§ **About this exercise**: Write out each line of the entries below that holds the word "none".

Items from a data source
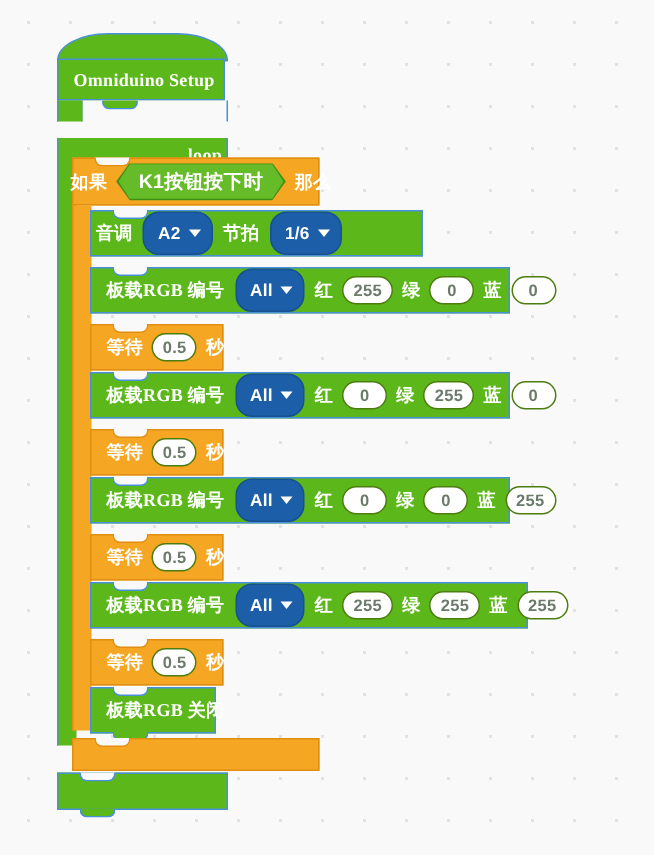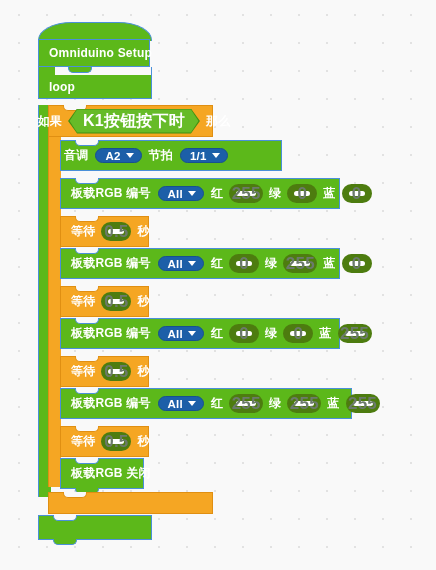--- a/index.html
+++ b/index.html
@@ -47,49 +47,49 @@
   }
   .orange.notch-top::before{border-color:#e08f12;background:#f9f9f9;}
   .notch-bot::after{
     content:"";position:absolute;left:14px;bottom:-6px;
     width:22px;height:5px;
     background:inherit;
     border:1px solid #4a90d9;border-top:none;
     border-bottom-left-radius:5px;border-bottom-right-radius:5px;
   }
 
-  .lbl{margin:16px 3px;}
+  .lbl{margin:16px 3px;font-family:Liberation Serif, serif;}
   .lbl.first{margin-left:10px;}
 
   
   .dd{
     background:#1c5fa8;
     border:1px solid #17518f;
     border-radius:11px;
     color:#fff;
     font-size:11.5px;font-weight:bold;
     padding:2px 7px 2px 9px;
     margin:0 4px;
     display:inline-flex;align-items:center;gap:5px;
-    height:15px;box-sizing:border-box;
+    height:29px;box-sizing:border-box;
   }
   .dd .arrow{
     width:0;height:0;
     border-left:4px solid transparent;
     border-right:4px solid transparent;
     border-top:5px solid #ffffff;
     display:block;
   }
   
   .num{
     background:#ffffff;
-    border:7px solid #4d7c0f;
+    border:1px solid #4d7c0f;
     border-radius:11px;
     color:#6b7a6b;
-    font-size:17px;font-weight:bold;
+    font-size:11px;font-weight:bold;
     min-width:30px;
     height:19px;
     padding:0 6px;
     margin:0 3px;
     display:inline-flex;align-items:center;justify-content:center;
     box-sizing:border-box;
   }
   .num.wide{min-width:34px;}
   .hexwrap{
     position:relative;display:inline-flex;align-items:center;
@@ -97,21 +97,21 @@
   }
   .hexborder{
     position:absolute;inset:0;
     background:#3f8f12;
     clip-path:polygon(9px 0,calc(100% - 9px) 0,100% 50%,calc(100% - 9px) 100%,9px 100%,0 50%);
   }
   .hexinner{
     position:relative;
     display:inline-flex;align-items:center;justify-content:center;
     background:#66bb28;
-    color:#fff;font-size:16px;font-weight:bold;
+    color:#fff;font-size:13px;font-weight:bold;
     height:25px;padding:0 15px;
     clip-path:polygon(9px 1px,calc(100% - 9px) 1px,calc(100% - 1.5px) 50%,calc(100% - 9px) calc(100% - 1px),9px calc(100% - 1px),1.5px 50%);
     box-sizing:border-box;
   }
 
   
   .hat{
     position:absolute;
     left:38px;top:22px;width:112px;height:18px;
     background:#5cb81a;
@@ -129,21 +129,21 @@
 
     <div class="hat"></div>
     <div class="blk green" style="left:38px;top:39px;width:112px;height:28px;">
       <span class="lbl first">Omniduino Setup</span>
     </div>
 
     <div style="position:absolute;left:54px;top:67px;width:96px;height:14px;background:#f9f9f9;border-left:1px solid #4a90d9;border-right:1px solid #4a90d9;"></div>
     <div style="position:absolute;left:68px;top:67px;width:22px;height:5px;background:#5cb81a;border:1px solid #4a90d9;border-top:none;border-bottom-left-radius:5px;border-bottom-right-radius:5px;"></div>
     <div style="position:absolute;left:38px;top:67px;width:16px;height:14px;background:#5cb81a;border-left:1px solid #4a90d9;"></div>
 
-    <div class="blk green" style="left:38px;top:75px;width:114px;height:24px;border-top:none;">
+    <div class="blk green" style="left:38px;top:92px;width:114px;height:24px;border-top:none;justify-content:flex-end;">
       <span class="lbl first">loop</span>
     </div>
 
     <div style="position:absolute;left:38px;top:105px;width:12px;height:392px;background:#5cb81a;border-left:1px solid #4a90d9;"></div>
 
     <div class="blk orange notch-top" style="left:48px;top:105px;width:165px;height:32px;justify-content:center;">
       <span class="lbl first">如果</span>
       <span class="hexwrap">
         <span class="hexborder"></span>
         <span class="hexinner">K1按钮按下时</span>
@@ -154,21 +154,21 @@
     <div style="position:absolute;left:48px;top:137px;width:12px;height:350px;background:#f5a623;border-left:1px solid #e08f12;"></div>
 
     <div class="blk greenb notch-top" style="left:60px;top:140px;width:222px;height:31px;">
       <span class="lbl">音调</span>
       <span class="dd">
         <span>A2</span>
         <i class="arrow"></i>
       </span>
       <span class="lbl">节拍</span>
       <span class="dd">
-        <span>1/1</span>
+        <span>1/6</span>
         <i class="arrow"></i>
       </span>
     </div>
 
     <div class="blk greenb notch-top" style="left:60px;top:178px;width:280px;height:31px;">
       <span class="lbl first">板载RGB 编号</span>
       <span class="dd">
         <span>All</span>
         <i class="arrow"></i>
       </span>

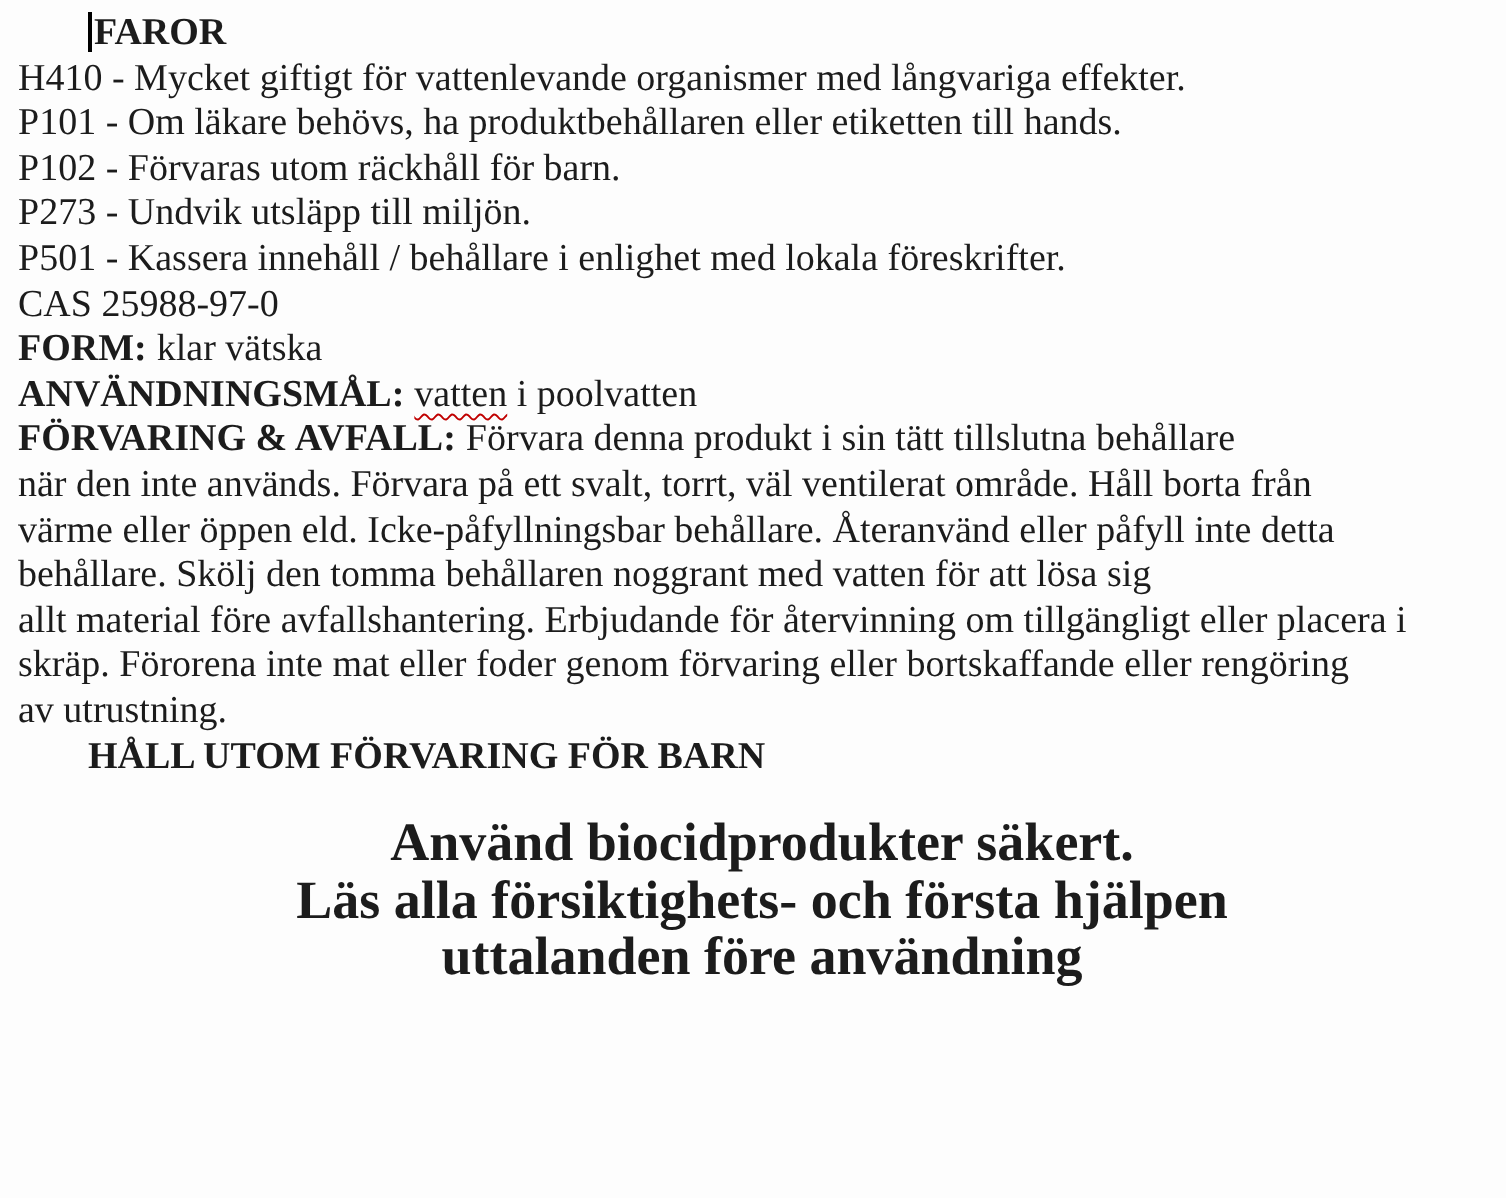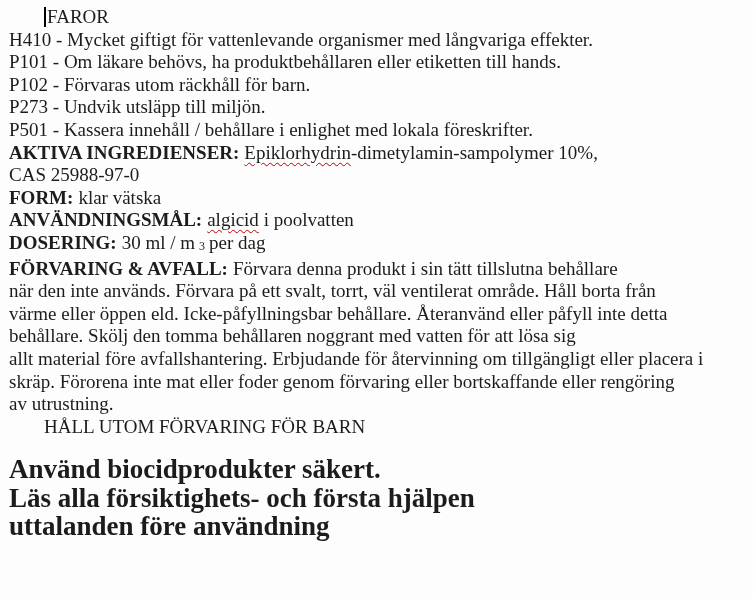--- a/index.html
+++ b/index.html
@@ -10,21 +10,21 @@
     box-sizing: border-box;
     background: #fdfdfd;
     color: #1c1c1c;
     font-family: "Liberation Serif", serif;
     font-size: 19px;
     line-height: 22.6px;
     padding: 6px 0 0 9px;
     overflow: hidden;
   }
   .line { white-space: nowrap; }
-  .b { font-weight: normal; padding-left: 35px; }
+  .b { font-weight: bold; padding-left: 35px; }
   .lbl { font-weight: bold; margin-right: 5px; }
   .squiggle {
     text-decoration: underline wavy #c00000;
     text-decoration-thickness: 1px;
     text-underline-offset: 3px;
   }
   .sub {
     font-size: 12px;
     margin: 0 4px;
     vertical-align: -1px;
@@ -35,54 +35,49 @@
     height: 20px;
     background: #000;
     margin-right: 1px;
     vertical-align: -4px;
   }
   .footer {
     margin-top: 17px;
     font-weight: bold;
     font-size: 27px;
     line-height: 28.5px;
+    text-align: center;
   }
 </style>
 </head>
 <body>
 
 <div class="page">
 
   <div class="line b">
     <span class="caret"></span><span>FAROR</span>
   </div>
 
   <div class="line">H410 - Mycket giftigt för vattenlevande organismer med långvariga effekter.</div>
   <div class="line">P101 - Om läkare behövs, ha produktbehållaren eller etiketten till hands.</div>
   <div class="line">P102 - Förvaras utom räckhåll för barn.</div>
   <div class="line">P273 - Undvik utsläpp till miljön.</div>
   <div class="line">P501 - Kassera innehåll / behållare i enlighet med lokala föreskrifter.</div>
 
-  <div class="line">
-    <span class="lbl">AKTIVA INGREDIENSER:</span><span class="squiggle">Epiklorhydrin</span><span>-dimetylamin-sampolymer 10%,</span>
-  </div>
 
   <div class="line">CAS 25988-97-0</div>
 
   <div class="line">
     <span class="lbl">FORM:</span><span>klar vätska</span>
   </div>
 
   <div class="line">
-    <span class="lbl">ANVÄNDNINGSMÅL:</span><span class="squiggle">algicid</span><span> i poolvatten</span>
+    <span class="lbl">ANVÄNDNINGSMÅL:</span><span class="squiggle">vatten</span><span> i poolvatten</span>
   </div>
 
-  <div class="line">
-    <span class="lbl">DOSERING:</span><span>30 ml / m</span><span class="sub">3</span><span>per dag</span>
-  </div>
 
 
   <div class="line">
     <span class="lbl">FÖRVARING &amp; AVFALL:</span><span>Förvara denna produkt i sin tätt tillslutna behållare</span>
   </div>
 
   <div class="line">när den inte används. Förvara på ett svalt, torrt, väl ventilerat område. Håll borta från</div>
   <div class="line">värme eller öppen eld. Icke-påfyllningsbar behållare. Återanvänd eller påfyll inte detta</div>
   <div class="line">behållare. Skölj den tomma behållaren noggrant med vatten för att lösa sig</div>
   <div class="line">allt material före avfallshantering. Erbjudande för återvinning om tillgängligt eller placera i</div>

§ **Answer box**:
     border:1px solid #4a90d9;border-top:none;
     <div style="position:absolute;left:68px;top:67px;width:22px;height:5px;background:#5cb81a;border:1px solid #4a90d9;border-top:none;border-bottom-left-radius:5px;border-bottom-right-radius:5px;"></div>
-    <div class="blk green" style="left:38px;top:75px;width:114px;height:24px;border-top:none;">
+    <div class="blk green" style="left:38px;top:92px;width:114px;height:24px;border-top:none;justify-content:flex-end;">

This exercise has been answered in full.